When I was watching the movie “The Alamo”, which was an excellent movie and historically fairly accurate for Hollywood, or Disney, I couldn’t help but notice how they portrayed Travis as not being liked by the local San Antonians contradicting Judge Rodriquez’s testimony that he was well liked by all. It is really sad that the movie missed it on this point because it was in this warm kind of friendship that Judge Rodriquez described, in those often conversations between the Anglo- American Texians and the Spaniard Texians, that the move for Texas’ freedom was, not birthed, but revived.

And here I must pause and make an observation that is vitally important. Menchaca and Judge Rodriguez and all those who wrote of the warm relationship that existed between the new Anglo-American Texians and the old Spaniard Texians were eyewitnesses and participants in that relationship. This is important to note because, as I said before, today many writers claim that the new Anglo-American settlers were nothing but a horde of barbarians who hated and despised the old Spaniard pioneers of Texas, who, according to these writers, were not Spaniard but Mexicans like the ones in central Mexico. Menchaca and Rodriguez lived through that whole period, they were there before, during and after the Anglo-Americans came to Texas, they were there when the incidents of abuse so often touted ocurred, and yet they see no such hatred and discrimination. Today’s writers think they know better than the people who were actually there, bringing their own Johnny come lately prejudices into the picture. But to Menchaca and Roriguez who were there, and even to Antonio Navarro who acknowledged the abuses committed by some Anglo-Americans, no such enmity existed, that enmity exists only in the prejudicial minds and foolish assumptions of today’s writers.

When Santa Anna abolished the Mexican Constitution and government and crowned himself emperor of Mexico, the Texan settlers were under no obligation to submit to this self-crowned king. At this point in history, what they had sworn allegiance to had been dissolved and they were within their full rights to declare their independence from this “kingdom” or “empire” of Mexico. As I mentioned, the province of Texas was not the only province to declare its independence from Mexico at this time, the northern provinces of Tamaulipas, Nuevo Leon, Coahuila, Zacatecas, Durango, Chihuahua and New Mexico also declared their independence and established the Republic of the Rio Grande, and not the Republic of the Rio Bravo as the Mexicans called the Rio Grande, it is important to notice this. All these provinces were within their legitimate rights to declare their independence because the new Republic of Mexico no longer existed and a megalomaniac had declared himself emperor and king. Santa Anna is even reputed as having gone so far as to have said, “If I were God I would still want something more” (Wild West Tech. “Alamo Tech” Documentary 9/23/04 The History Channel).
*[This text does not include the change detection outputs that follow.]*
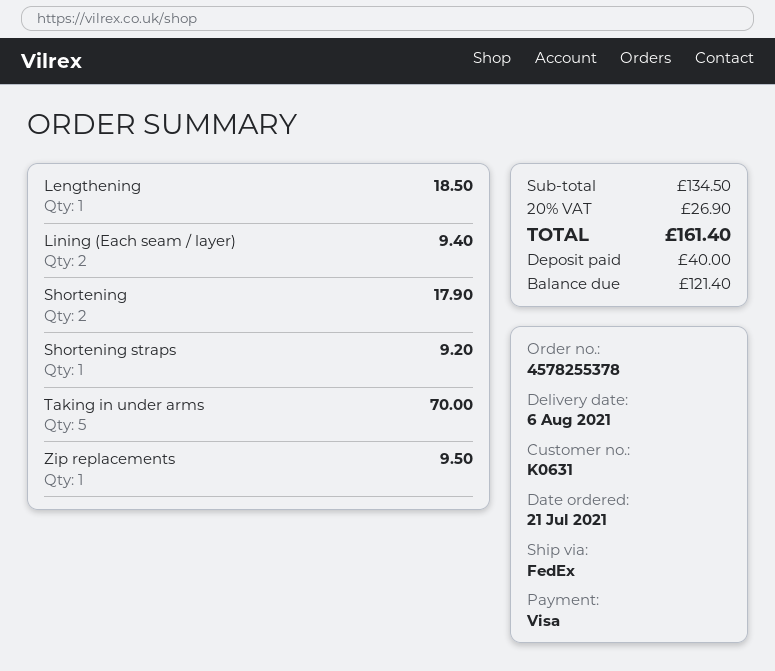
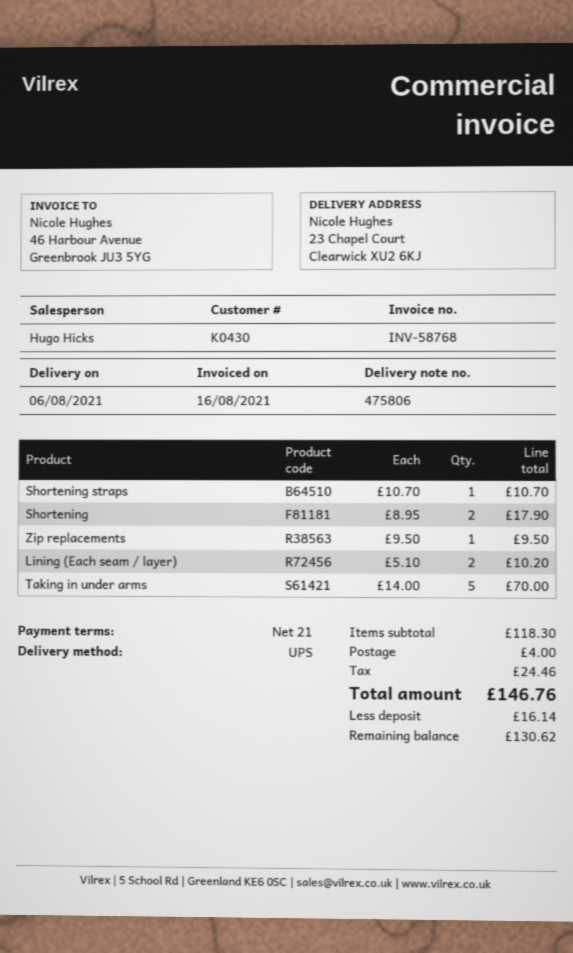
customer number: K0631 -> K0430
shipping method: FedEx -> UPS
Lengthening: 1 for 18.50 -> none
Lining (Each seam / layer): 2 for 9.40 -> 2 for 10.20
Shortening straps: 1 for 9.20 -> 1 for 10.70
subtotal: 134.50 -> 118.30
shipping: none -> 4.00
tax: 26.90 -> 24.46
total: 161.40 -> 146.76
deposit: 40.00 -> 16.14
balance: 121.40 -> 130.62

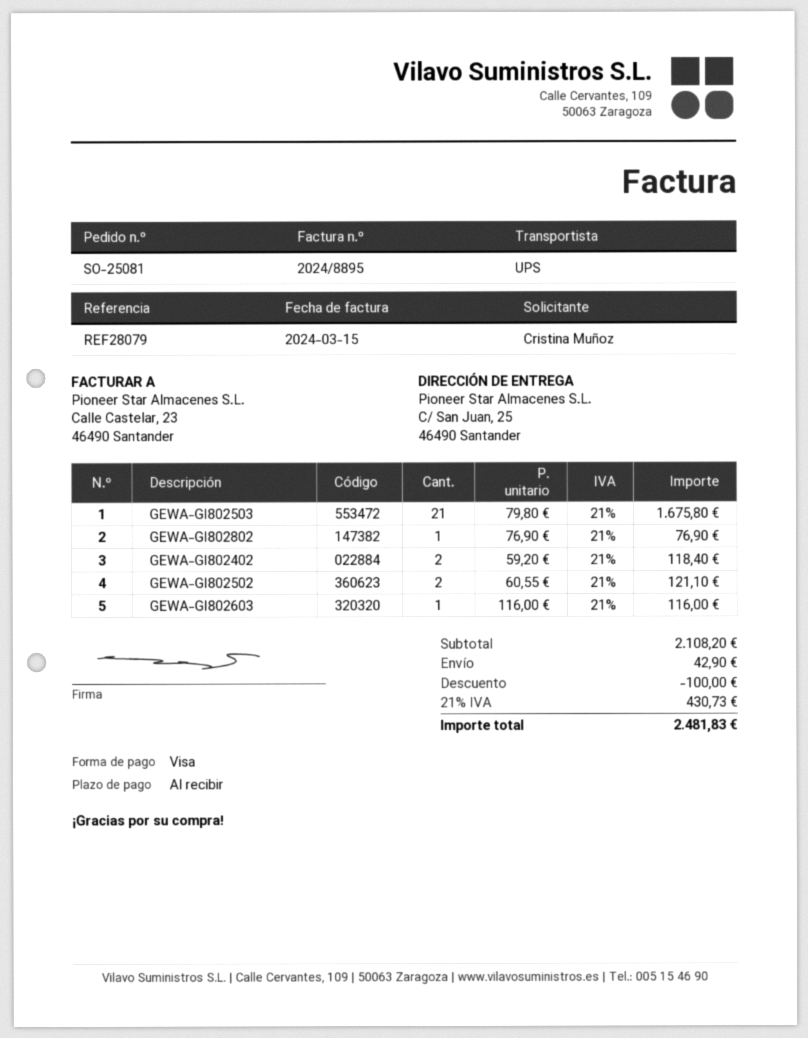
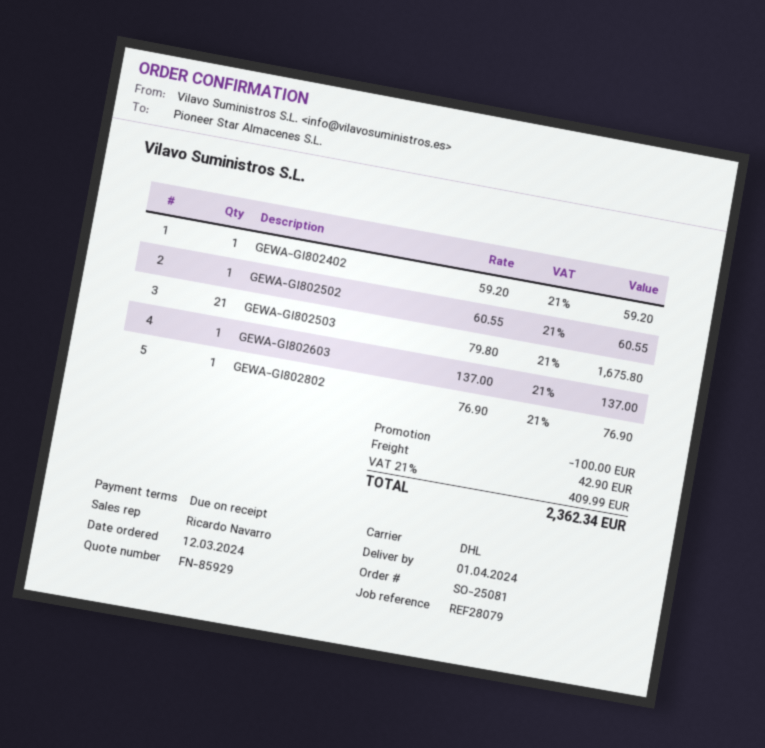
shipping method: UPS -> DHL
GEWA-GI802402: 2 x 59.20 = 118.40 -> 1 x 59.20 = 59.20
GEWA-GI802502: 2 x 60.55 = 121.10 -> 1 x 60.55 = 60.55
GEWA-GI802603: 1 x 116.00 = 116.00 -> 1 x 137.00 = 137.00
tax: 21% = 430.73 -> 21% = 409.99
total: 2481.83 -> 2362.34

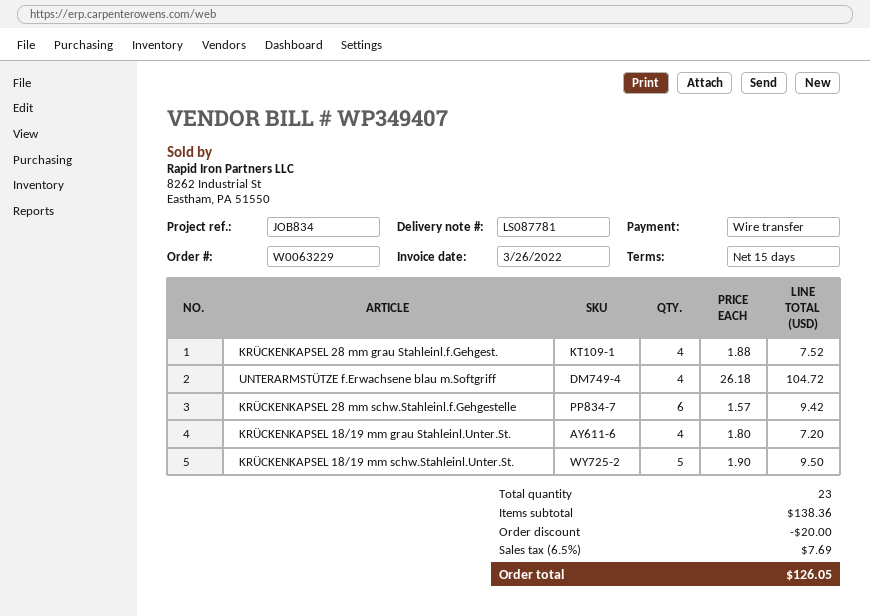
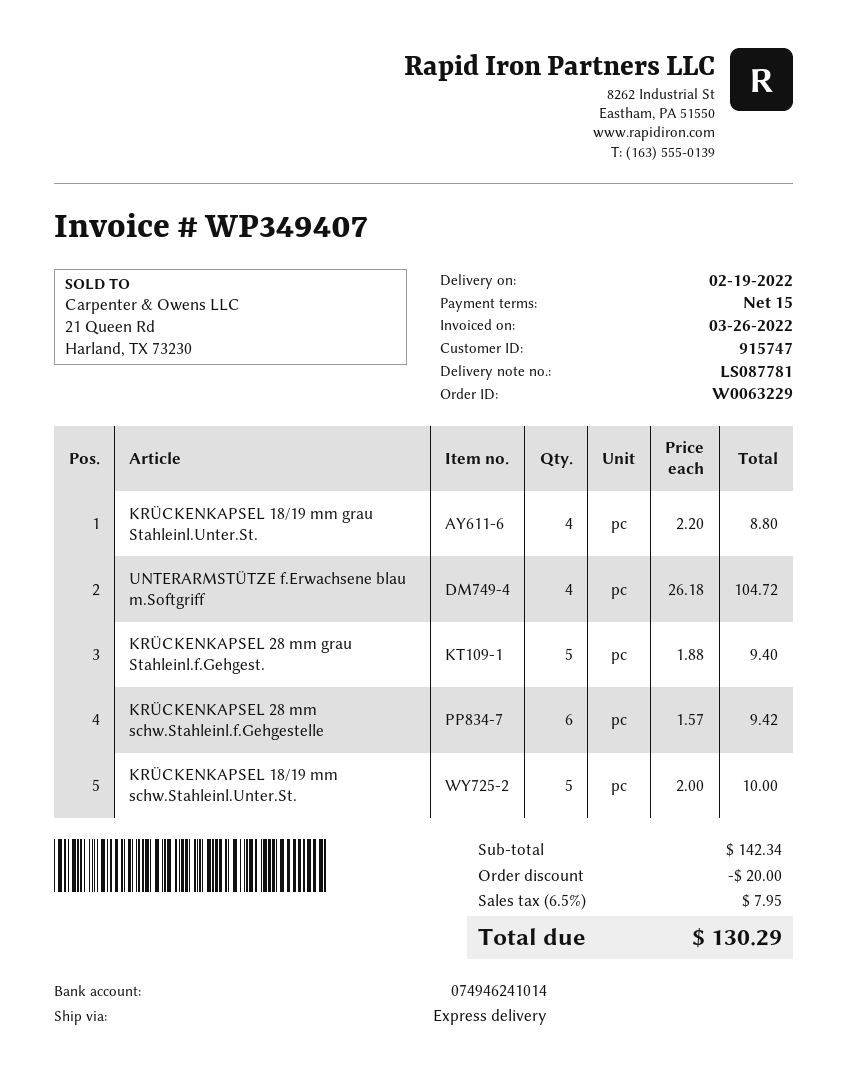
KRÜCKENKAPSEL 28 mm grau Stahleinl.f.Gehgest.: 4 x 1.88 = 7.52 -> 5 x 1.88 = 9.40
KRÜCKENKAPSEL 18/19 mm grau Stahleinl.Unter.St.: 4 x 1.80 = 7.20 -> 4 x 2.20 = 8.80
KRÜCKENKAPSEL 18/19 mm schw.Stahleinl.Unter.St.: 5 x 1.90 = 9.50 -> 5 x 2.00 = 10.00
subtotal: 138.36 -> 142.34
tax: 6.5% = 7.69 -> 6.5% = 7.95
total: 126.05 -> 130.29

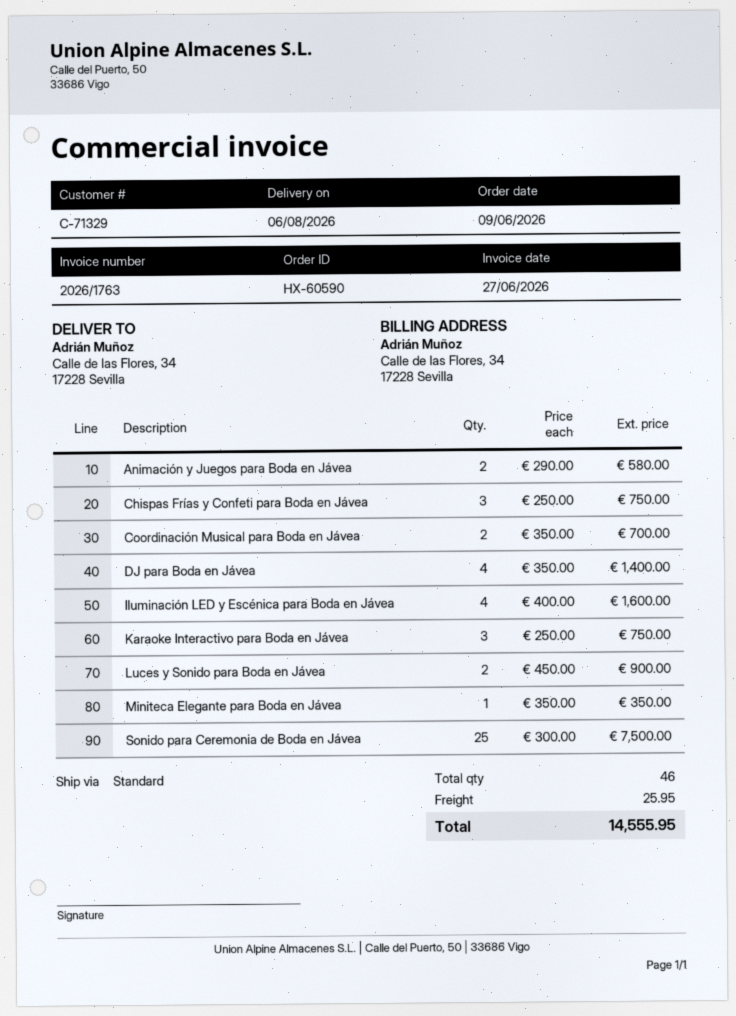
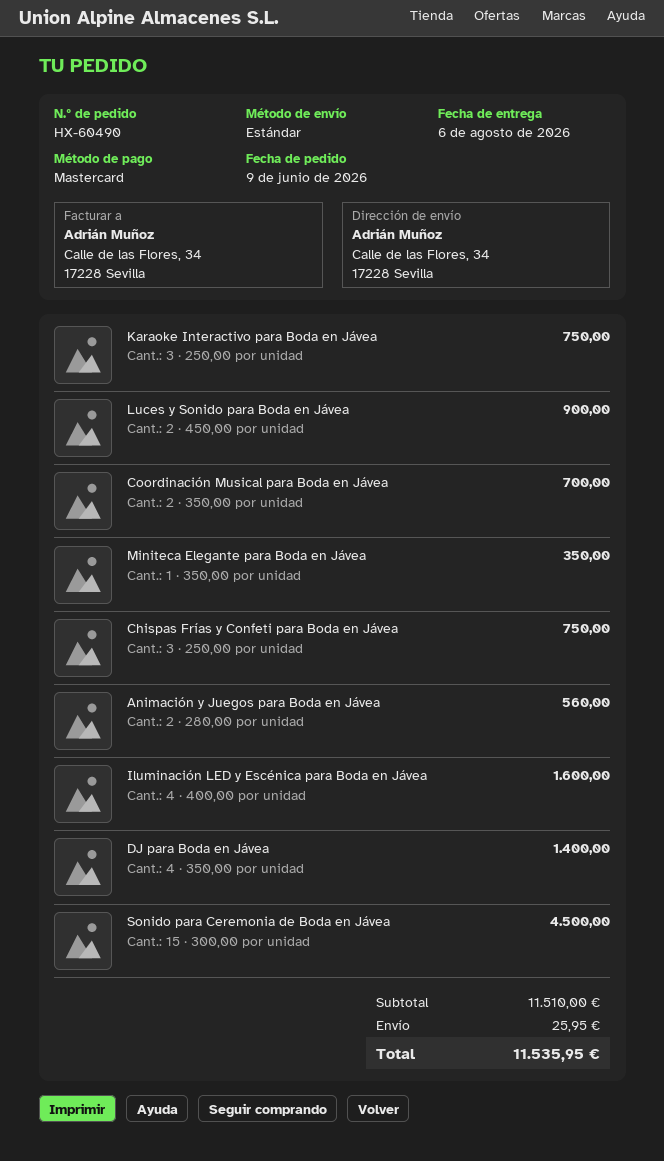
order number: HX-60590 -> HX-60490
Animación y Juegos para Boda en Jávea: 2 x 290.00 = 580.00 -> 2 x 280.00 = 560.00
Sonido para Ceremonia de Boda en Jávea: 25 x 300.00 = 7500.00 -> 15 x 300.00 = 4500.00
total: 14555.95 -> 11535.95

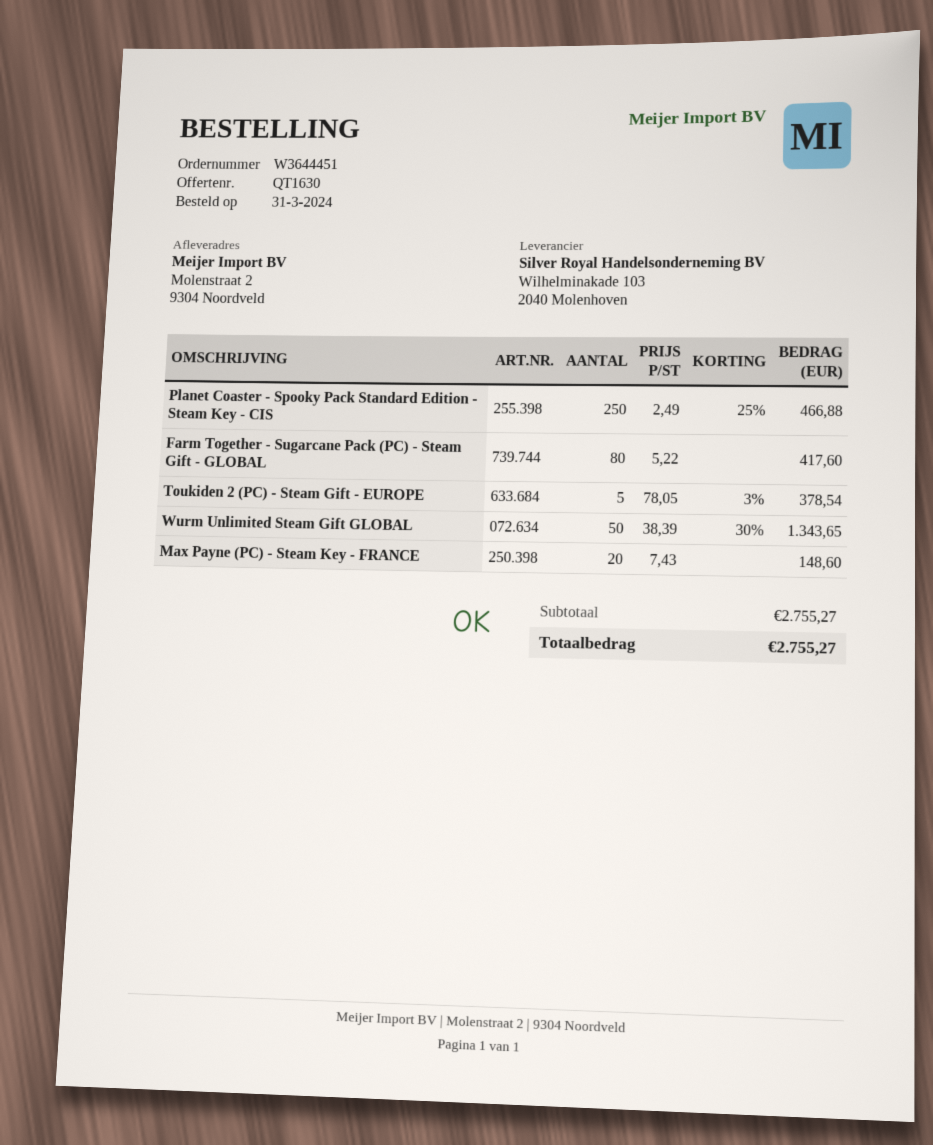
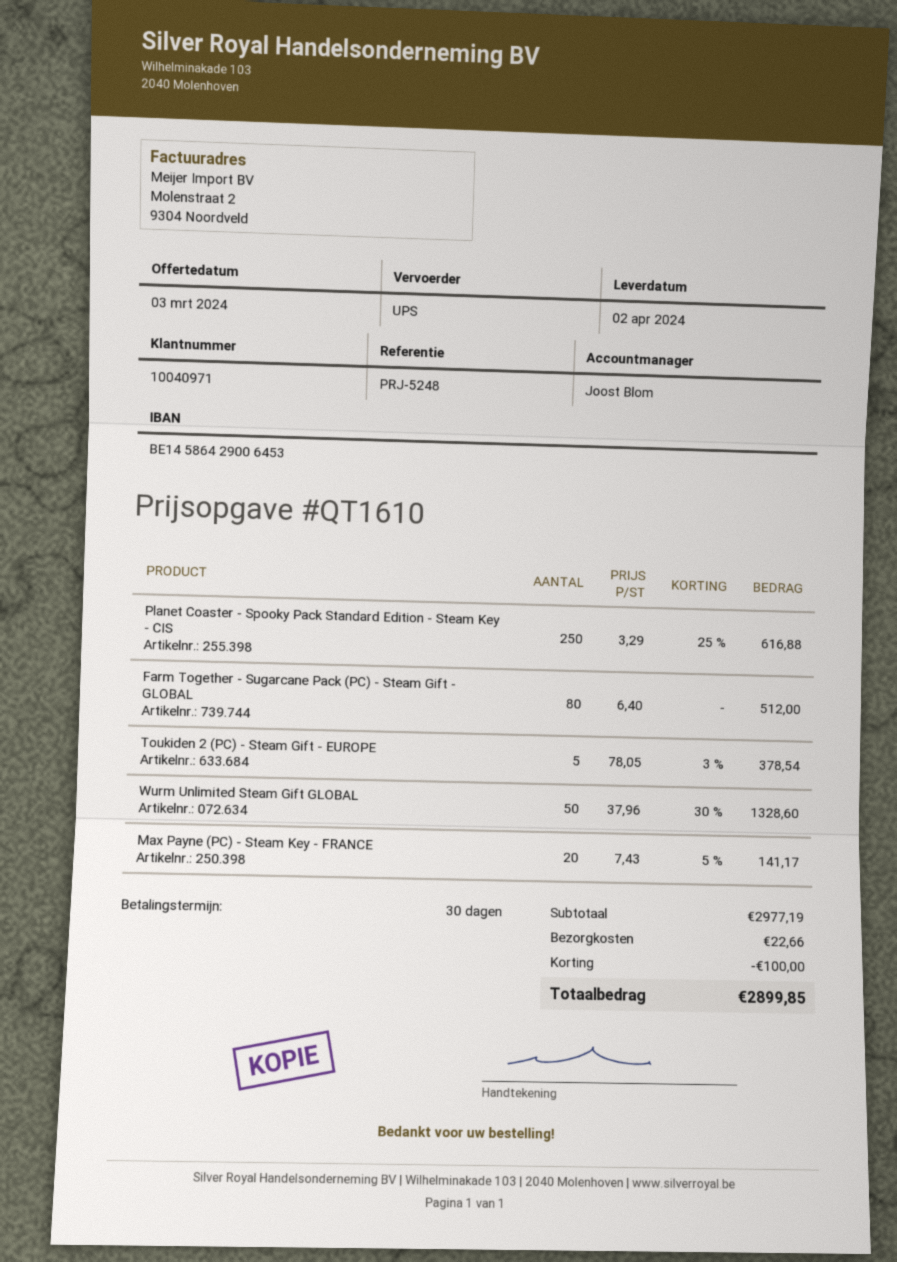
quote number: QT1630 -> QT1610
Planet Coaster - Spooky Pack Standard Edition - Steam Key - CIS: 250 x 2.49 - 25% = 466.88 -> 250 x 3.29 - 25% = 616.88
Farm Together - Sugarcane Pack (PC) - Steam Gift - GLOBAL: 80 x 5.22 = 417.60 -> 80 x 6.40 = 512.00
Wurm Unlimited Steam Gift GLOBAL: 50 x 38.39 - 30% = 1343.65 -> 50 x 37.96 - 30% = 1328.60
Max Payne (PC) - Steam Key - FRANCE: 20 x 7.43 = 148.60 -> 20 x 7.43 - 5% = 141.17
subtotal: 2755.27 -> 2977.19
discount: none -> 100.00
shipping: none -> 22.66
total: 2755.27 -> 2899.85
Santa Anna, by the way, was a criollo as most of the original Texians were, and not a mestizo or genizaro as most of the Mexicans are and as he is commonly portrayed.

This renewed Texian revolutionary fervor gave rise to a new generation of Spaniard Texian heroes. The listing of Spaniard Texian heroes could not be complete without mentioning General Lorenzo De Zavala, the giant of Texas history. De Zavala was one of the framers of the first Constitution of Texas and a signer of the Declaration of Independence. He designed the first flag for the Republic of Texas and was elected the first Vice-President of Texas. De Zavala “…openly advocated the separation of Texas from Mexico before many would dare to even think of it…” ( Wallace L. McKeehan, Sons of Dewitt Colony, Texas). DeZavala put in operation the first successful public school system west of the Alleghenies in the United States, started the first political newspaper in the same area and strongly presented the cause for Texas independence before the people of Texas in his published speeches.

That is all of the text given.